À peine était-il sorti de moi, ce petit-là, que j'ai été prise d'un grand vertige; je venais de mettre mon gros cœur doux, sans protection, dans les mains de quelqu'un d'autre. Une grande première qui a fait paraître tout amour ressenti précédemment comme étant bien banal.

La petite réserve que je me gardais toujours avait callé malade; j'explosais d'amour inconditionnel. C'était impossible de retenir la fougue des chevaux déchaînés de mon émotion. Aucun filet de sécurité ni de garantie de ne pas finir broyée. Je l'aimais à en mourir, peu importe ce qu'il deviendrait. Et bien que, complètement paniquée, j'ai pensé le retourner au magasin, il était trop tard pour reculer.

Les années ont passé, j'ai appris à dealer avec l'intensité de l'inconditionnel en me répétant frénétiquement tous les jours depuis 7 ans et demi: «Tout va bien aller».

Moment psycho pop: nos enfants sont les seuls êtres humains que nous aimons inconditionnellement. Comme la nature est fort bien faite, l'amour inconditionnel que nous recevons étant petits nous permet d'apprendre à aimer sainement et en toute confiance une fois devenus grands.

Autrement dit, si je n'ai pas été la princesse de mon père à 5-6 ans, les chances sont que je serai prête à toutes les bassesses pour être celle du premier monsieur qui me virera le cœur à l'envers à l'âge adulte. Parce que l'amour inconditionnel d'un autre humain, nous en avons intrinsèquement besoin, au moins une fois dans une vie.

Ceci dit, je pense que ce genre de «no matter what» n'existe pas entre adultes équilibrés. Pour être amoureux, il faut avoir le cœur kamikaze. Oui, ça risque de faire mal. Chacun fait des erreurs, blesse sans le vouloir, ne répond pas aux attentes de l'autre, est parfois égoïste, et ce, malgré tout l'altruisme que nous aurons déployé dans le but d'être appréciés. Mais ça vaut la peine quand même.

En couple, nous aimons trop souvent de façon intéressée, c'est-à-dire que nous nous attendons à être aimés en fonction de ce que nous donnons. La barre est haute, même pas besoin de faire le limbo pour passer en dessous.

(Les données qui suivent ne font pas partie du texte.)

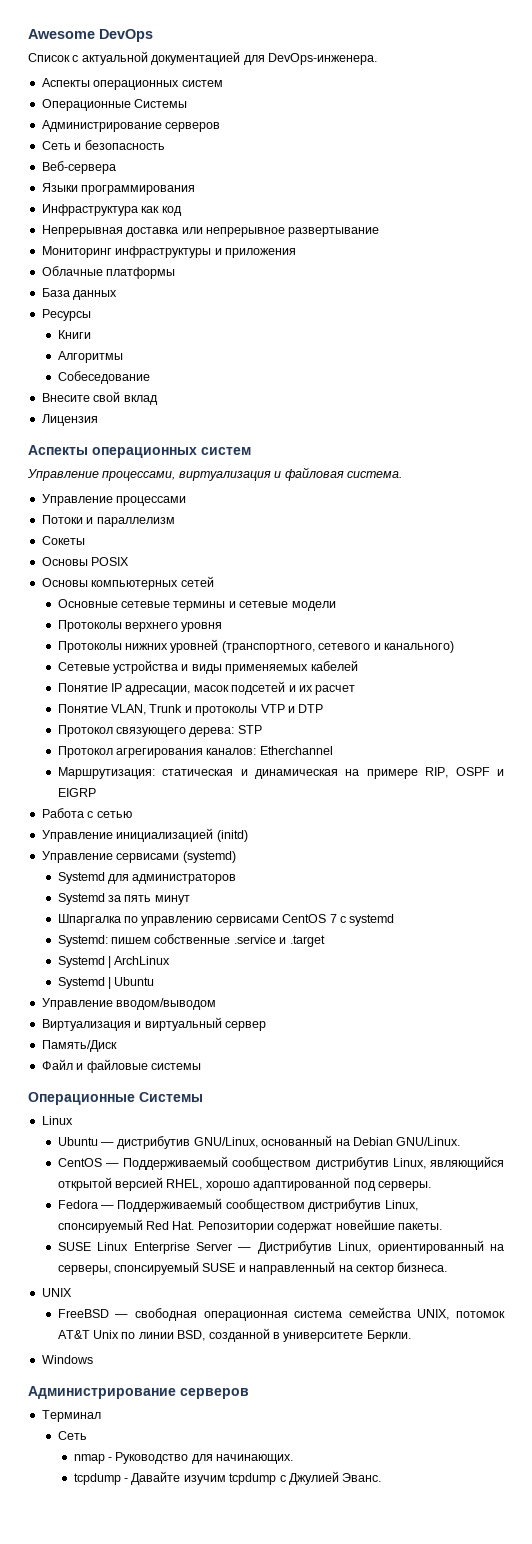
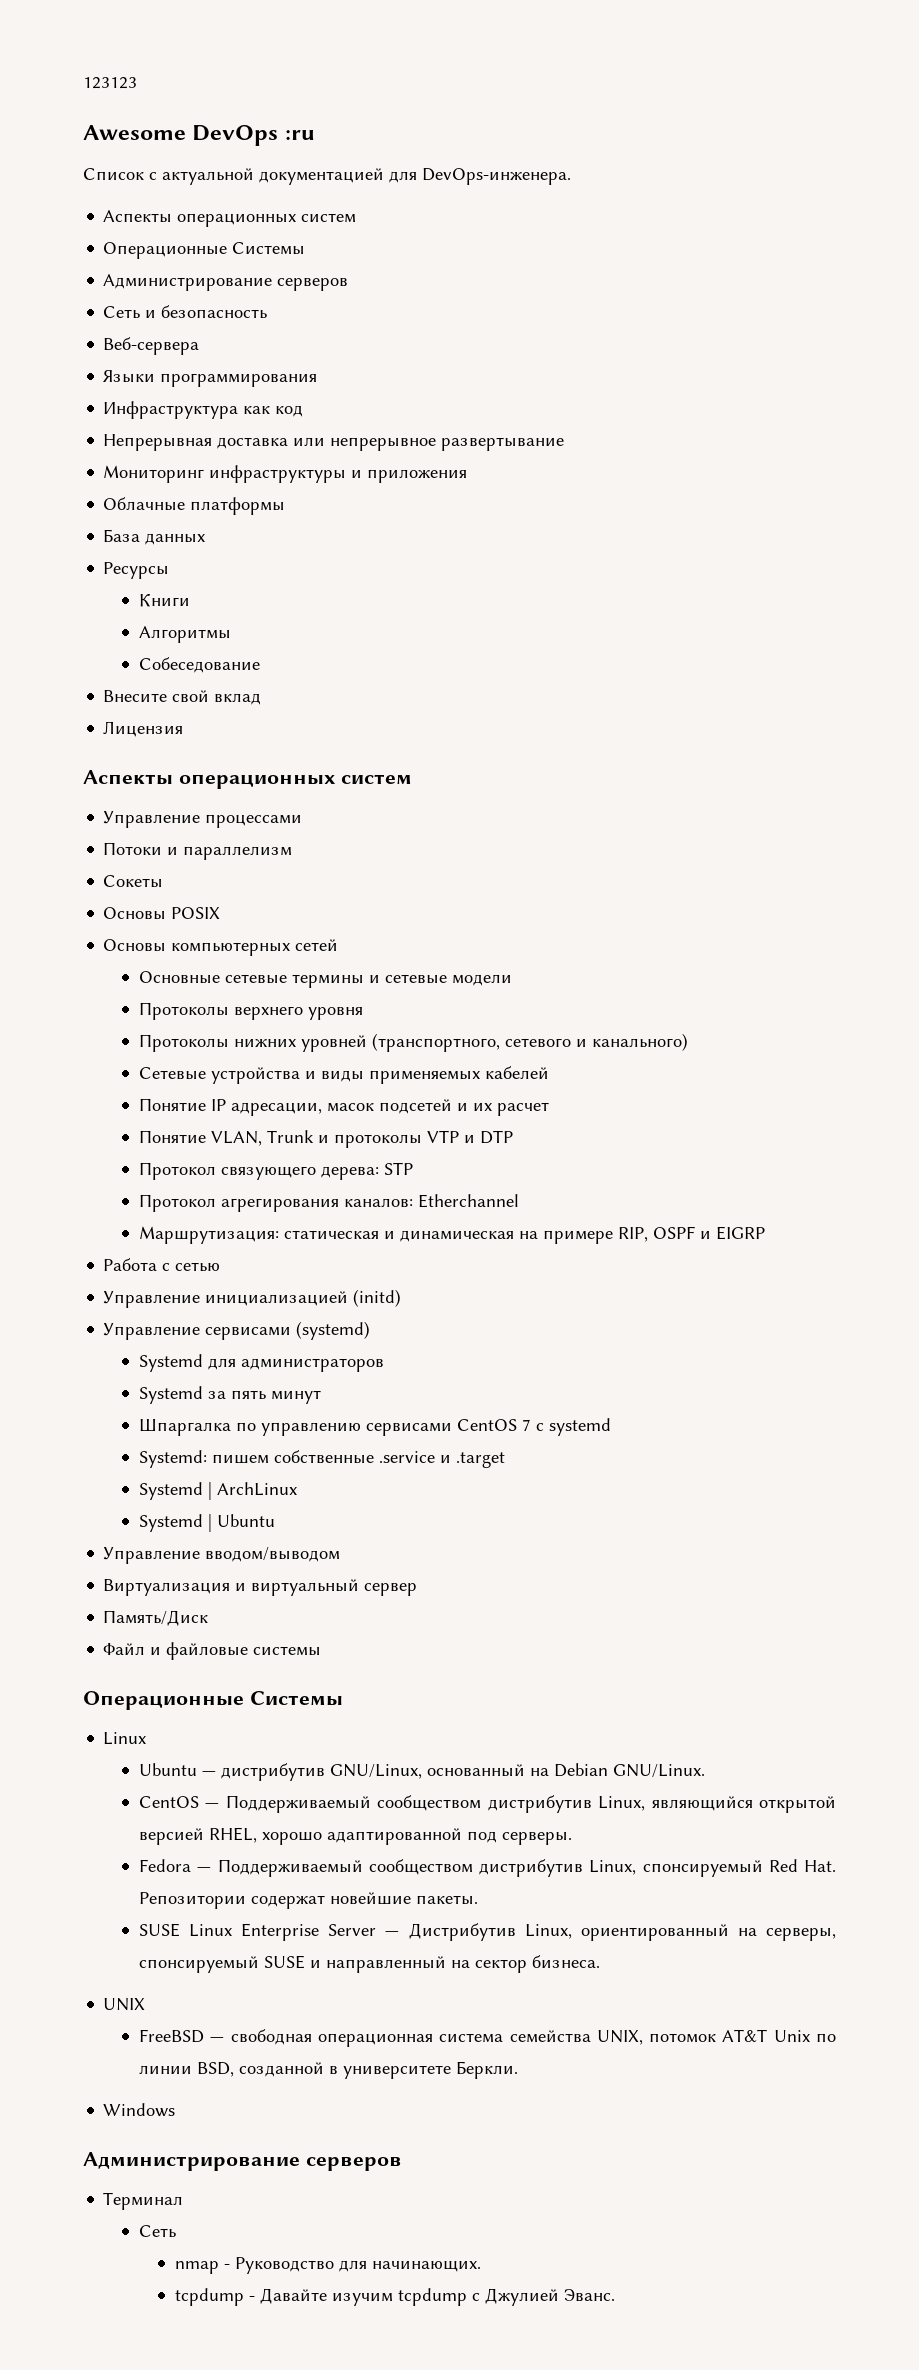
(28, 34) none -> [83,77,137,89] 123123 //
(153, 35) none -> [284,130,315,140] :ru
[27,467,402,481] // Управление процессами, виртуализация и файловая система. -> (412, 779) none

Mais les attentions qu'on prodigue ne sont jamais garantes de rien. L'amour ne peut qu'être offert et il n'y a rien qu'on ne puisse y faire. Et en accumulant les inévitables déceptions qu'impliquent les attentes, on finit par se protéger pour limiter les dégâts. Puis, on aime moins fort et on vit moins fort.

Toutefois, je réalise que mon envie de vivre, mon bonheur et ma motivation, je les dois à mon fils et à cet amour infini que nous partageons. Par sa seule présence, il m'enseigne combien l'amour de quelque nature qu'il soit, quand il est offert sans attente, se multiplie et brille toujours de plus en plus fort.

Mon humain préféré, mon petit valentin, il m'oblige à être la meilleure version de moi-même, à me relever et ranger mes doigts d'honneur dans mes poches, en souriant. Il me rappelle que «J'AURAI PU JAMAIS DE CHUM» ne fait aucun sens si j'aspire à profiter de cette deuxième moitié de ma vie qui commence. Que l'adrénaline, l'euphorie et le plaisir d'aimer valent les 1001 Waterloos que je me prendrai encore en pleine poire.

Conclusion du bilan: Le temps est venu d'aimer à plein régime, sans filet de sécurité, de profiter de la ride, ici et maintenant, en me répétant frénétiquement que tout va bien aller.